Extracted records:
★ ★ ★ ★ ★ ★ ★
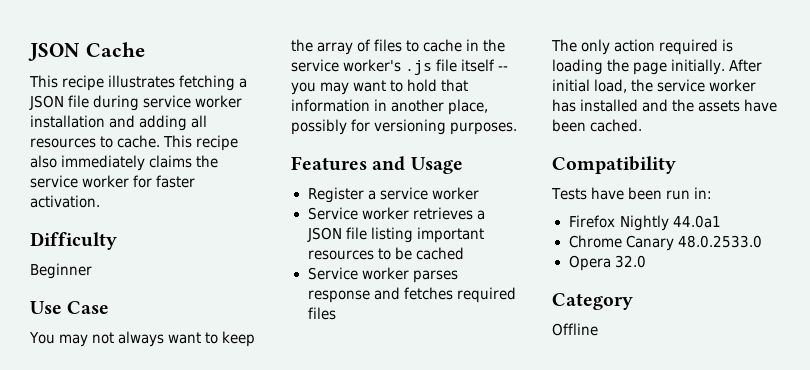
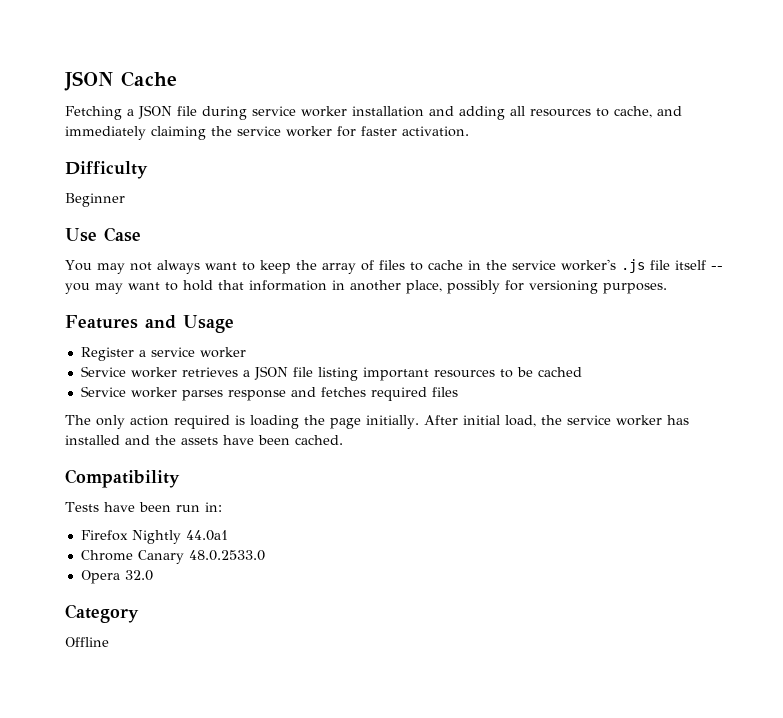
[29,75,236,91] This recipe illustrates fetching -> [65,106,122,120] Fetching
[117,135,239,151] [30,155,193,171] cache. This recipe also immediately claims -> [614,106,682,118] [65,126,206,140] cache, and immediately claiming

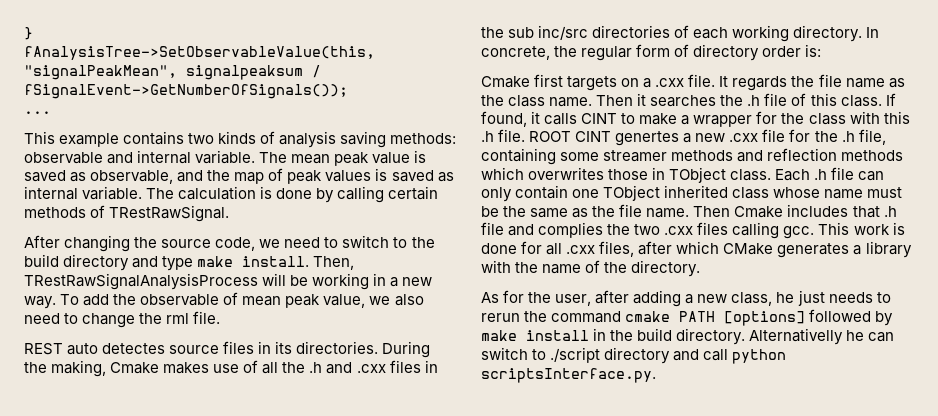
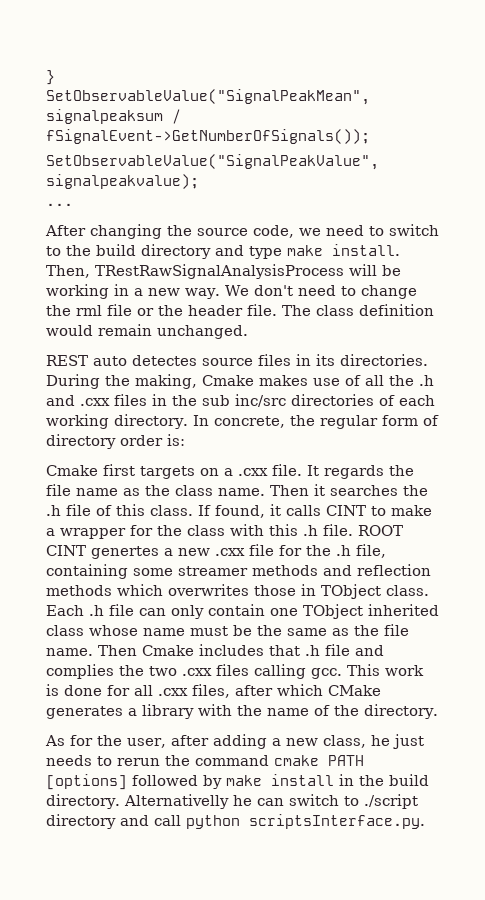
[24,46,375,60] [24,65,177,80] fAnalysisTree->SetObservableValue(this, "signalPeakMean", -> [46,89,370,105] SetObservableValue("SignalPeakMean",
(348, 91) none -> [46,154,379,170] [46,174,199,189] // SetObservableValue("SignalPeakValue", signalpeakvalue);
[24,131,457,148] [24,150,427,166] [24,168,454,184] [24,186,439,203] [24,205,230,222] // This example contains two kinds of analysis saving methods: observable and internal variable. The mean peak value is saved as observable, and the map of peak values is saved as internal variable. The calculation is done by calling certain methods of TRestRawSignal. -> (73, 204) none
[60,292,424,308] To add the observable of mean peak value, we also -> [224,285,293,296] We don't
[193,311,221,324] file. -> [107,304,434,316] [46,324,248,339] file or the header file. The class definition would remain unchanged.

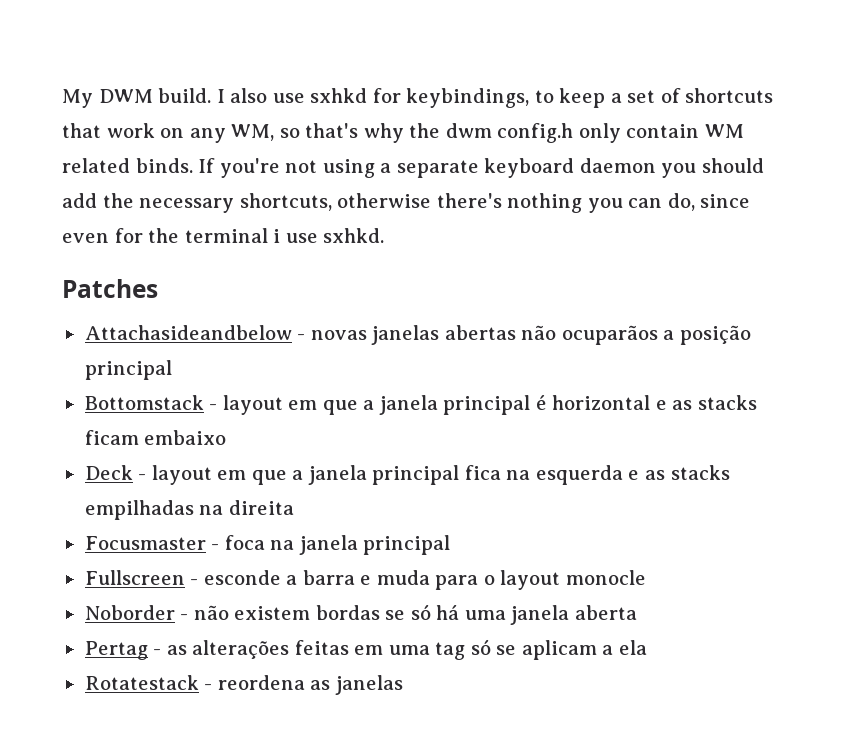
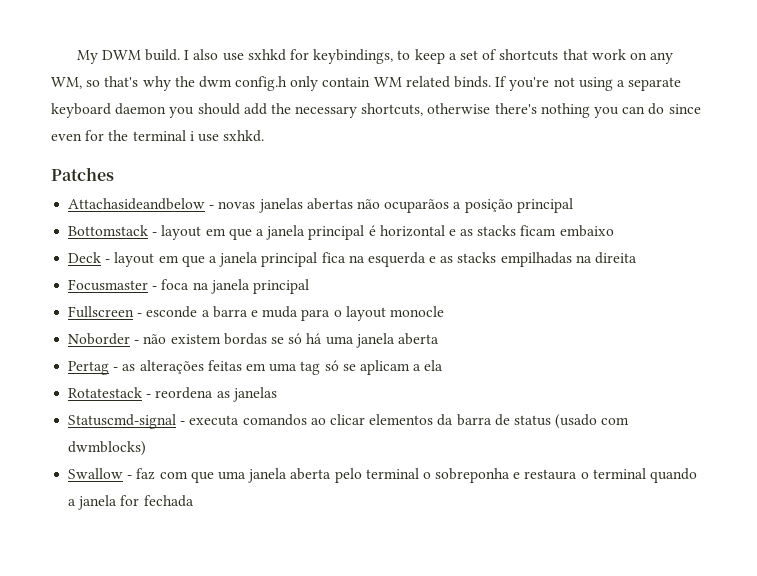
[667,193,695,211] do, -> [648,103,665,115] do
(403, 685) none -> [68,414,630,429] [68,441,147,456] [68,468,698,483] [68,495,194,510] // Statuscmd-signal - executa comandos ao clicar elementos da barra de status (usado com dwmblocks) // Swallow - faz com que uma janela aberta pelo terminal o sobreponha e restaura o terminal quando a janela for fechada

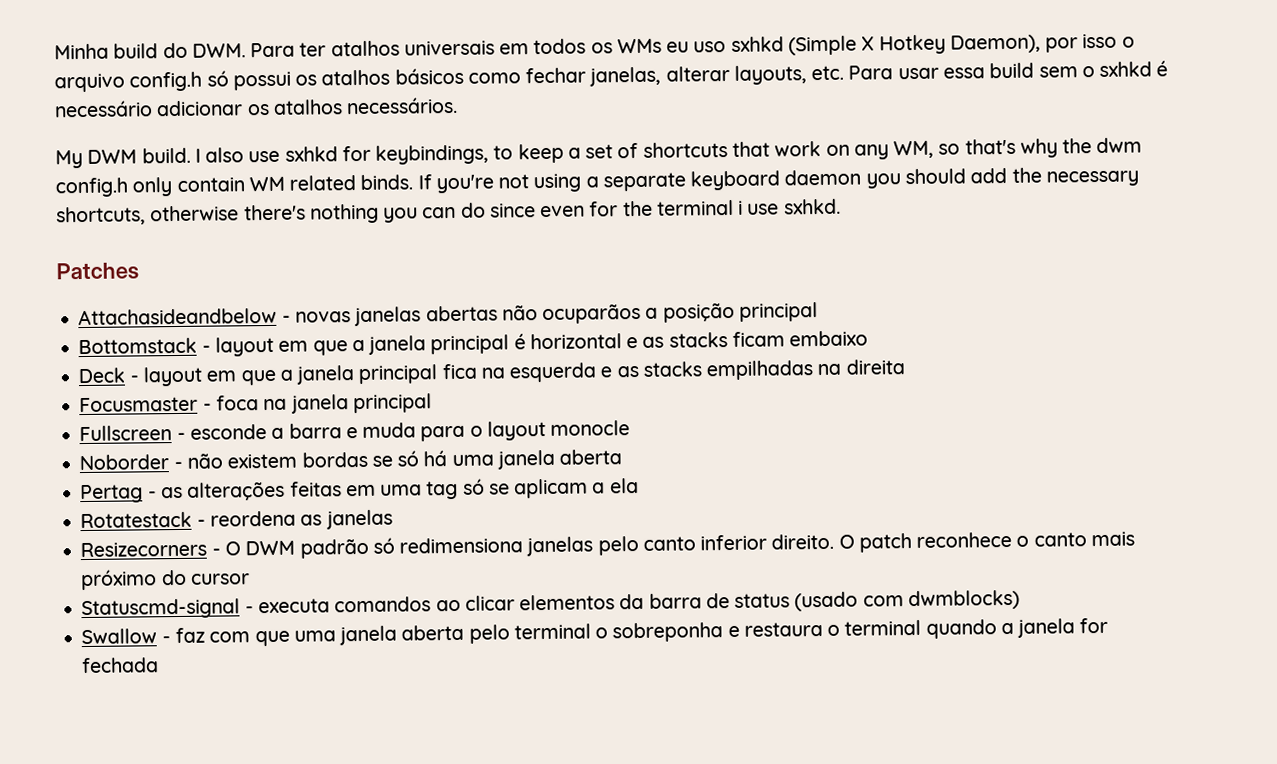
(76, 57) none -> [54,33,1135,60] [54,60,1169,93] [54,96,459,118] Minha build do DWM. Para ter atalhos universais em todos os WMs eu uso sxhkd (Simple X Hotkey Daemon), por isso o arquivo config.h só possui os atalhos básicos como fechar janelas, alterar layouts, etc. Para usar essa build sem o sxhkd é necessário adicionar os atalhos necessários. //
(277, 394) none -> [80,531,1135,559] [81,569,250,591] // Resizecorners - O DWM padrão só redimensiona janelas pelo canto inferior direito. O patch reconhece o canto mais próximo do cursor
★ ★ ★ ★ ★ ★ ★
Every line of the entries above that holds "SetObservableValue" should be copied out.

[24,46,375,60] [24,65,177,80] fAnalysisTree->SetObservableValue(this, "signalPeakMean", -> [46,89,370,105] SetObservableValue("SignalPeakMean",
(348, 91) none -> [46,154,379,170] [46,174,199,189] // SetObservableValue("SignalPeakValue", signalpeakvalue);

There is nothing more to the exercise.